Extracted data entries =

- - -

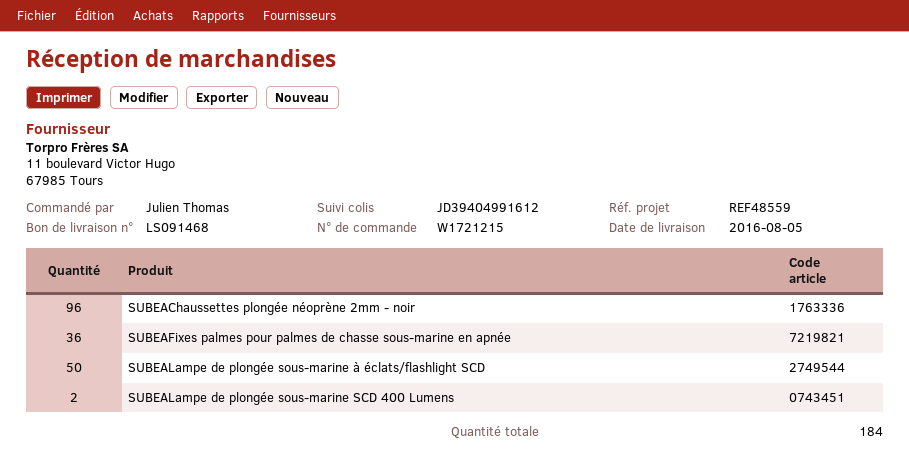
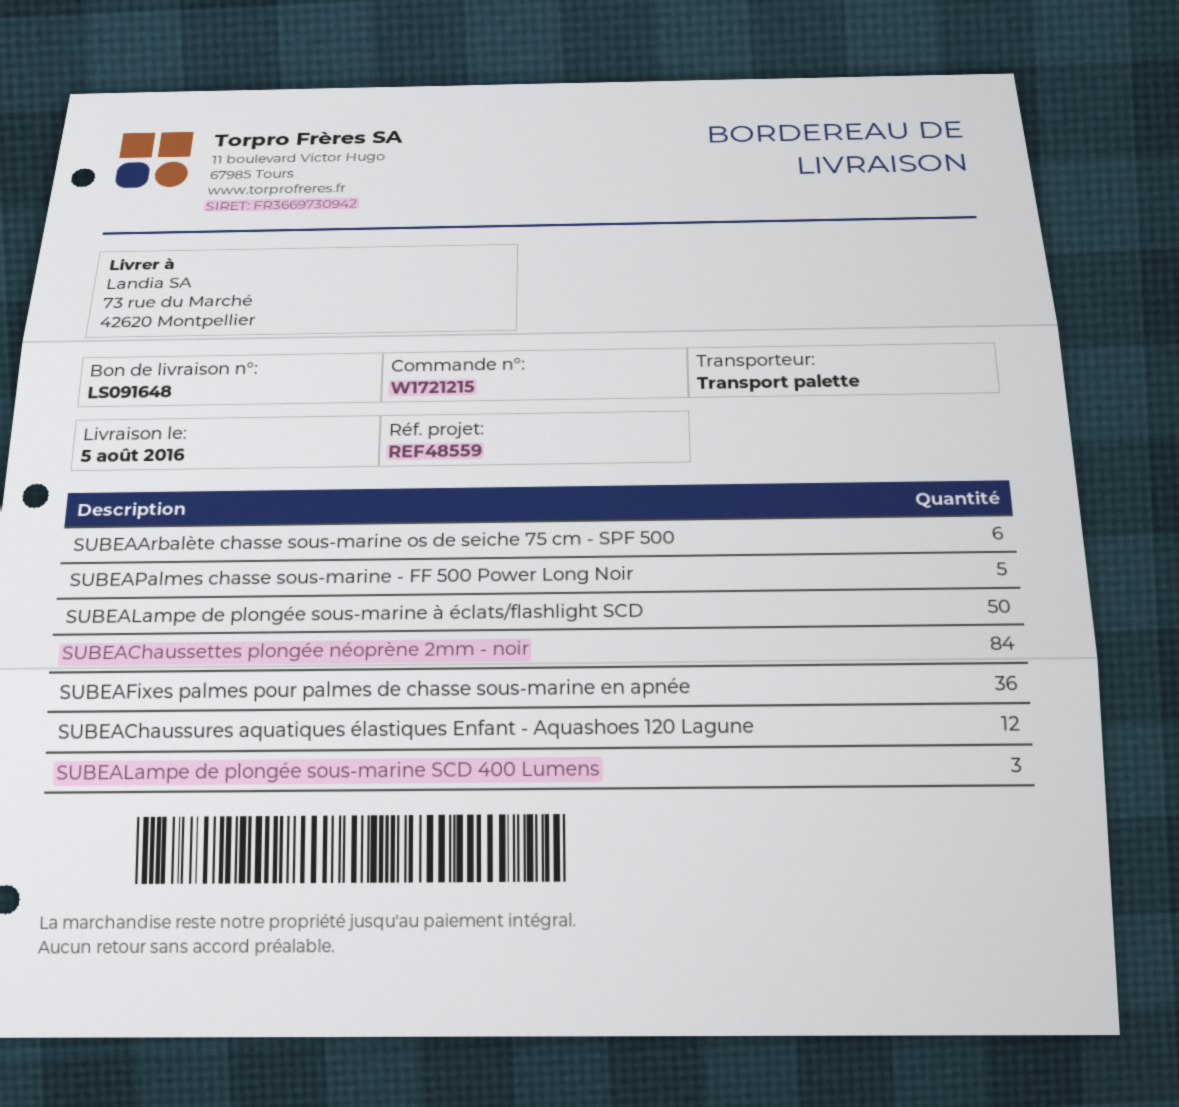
delivery note number: LS091468 -> LS091648
SUBEAChaussettes plongée néoprène 2mm - noir: 96 -> 84
SUBEALampe de plongée sous-marine SCD 400 Lumens: 2 -> 3
SUBEAArbalète chasse sous-marine os de seiche 75 cm - SPF 500: none -> 6
SUBEAPalmes chasse sous-marine - FF 500 Power Long Noir: none -> 5
SUBEAChaussures aquatiques élastiques Enfant - Aquashoes 120 Lagune: none -> 12

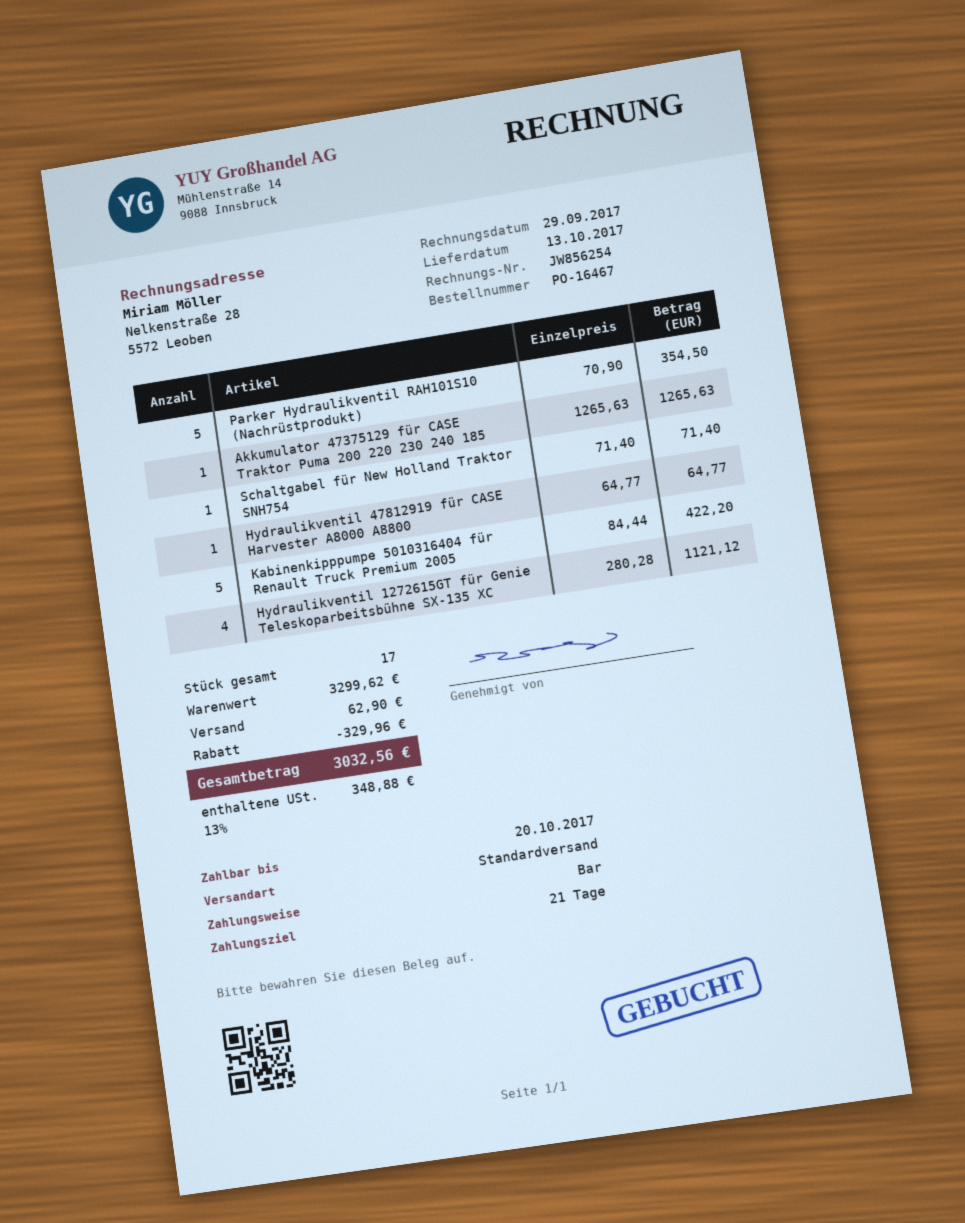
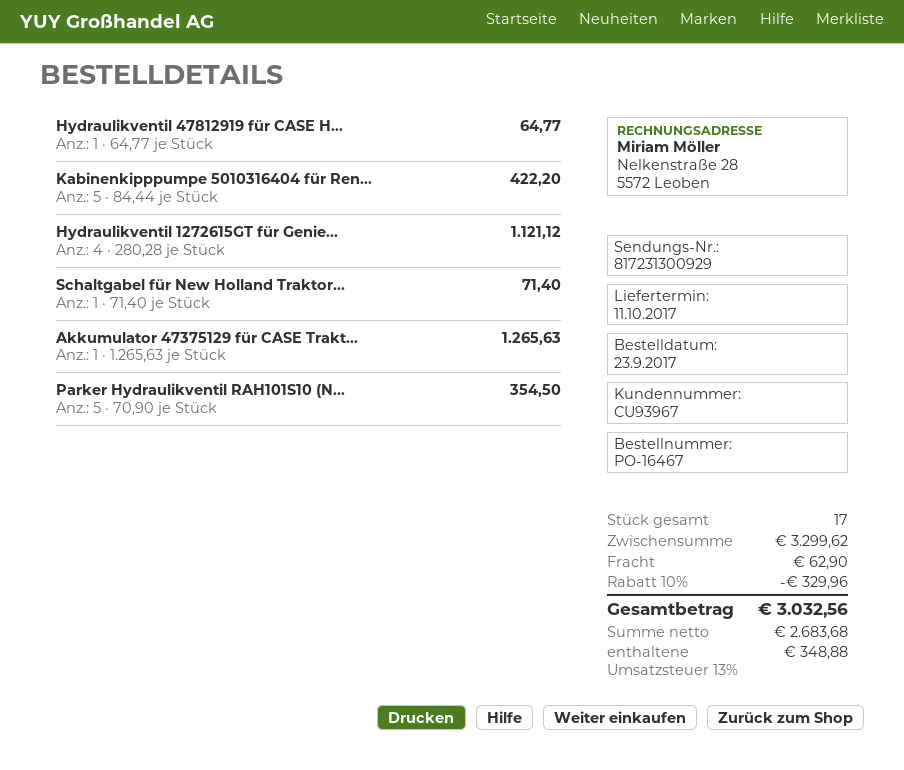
delivery date: 2017-10-13 -> 2017-10-11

- - -

WORK INSTRUCTION = Every line containing the string "none" is required; copy each such line from the data.

WRITTEN ANSWER =
SUBEAArbalète chasse sous-marine os de seiche 75 cm - SPF 500: none -> 6
SUBEAPalmes chasse sous-marine - FF 500 Power Long Noir: none -> 5
SUBEAChaussures aquatiques élastiques Enfant - Aquashoes 120 Lagune: none -> 12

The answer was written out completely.